• **WHAT IS BEING ASKED**
Copy out exactly the lines from the one containing "Deluxe room, 2" to the end of the records below, both included, and nothing else.

*** Opening DATA EXCERPTS ***

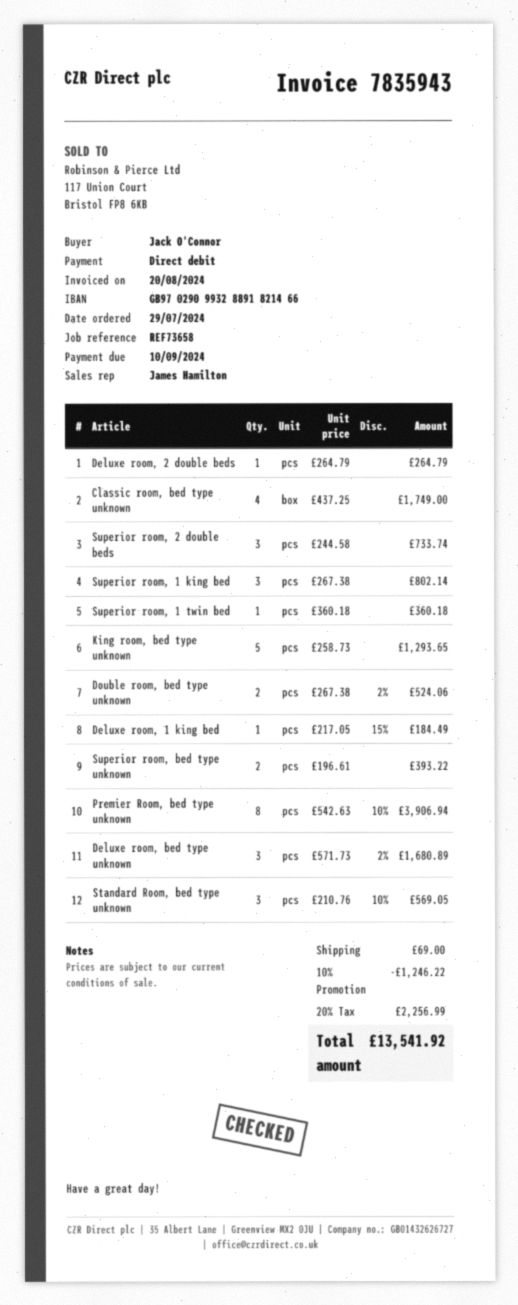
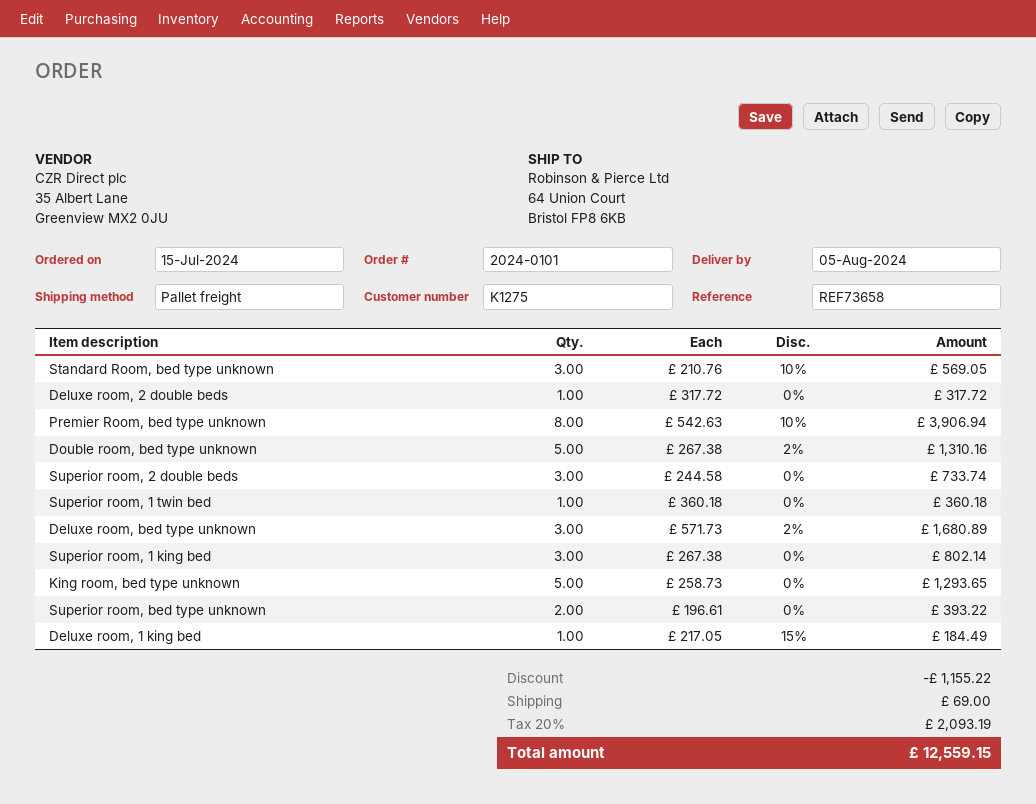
order date: 2024-07-29 -> 2024-07-15
Deluxe room, 2 double beds: 1 x 264.79 = 264.79 -> 1 x 317.72 = 317.72
Classic room, bed type unknown: 4 x 437.25 = 1749.00 -> none
Double room, bed type unknown: 2 x 267.38 - 2% = 524.06 -> 5 x 267.38 - 2% = 1310.16
discount: 1246.22 -> 1155.22
tax: 20% = 2256.99 -> 20% = 2093.19
total: 13541.92 -> 12559.15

*** Closing DATA EXCERPTS ***

• **RESPONSE BOX**
Deluxe room, 2 double beds: 1 x 264.79 = 264.79 -> 1 x 317.72 = 317.72
Classic room, bed type unknown: 4 x 437.25 = 1749.00 -> none
Double room, bed type unknown: 2 x 267.38 - 2% = 524.06 -> 5 x 267.38 - 2% = 1310.16
discount: 1246.22 -> 1155.22
tax: 20% = 2256.99 -> 20% = 2093.19
total: 13541.92 -> 12559.15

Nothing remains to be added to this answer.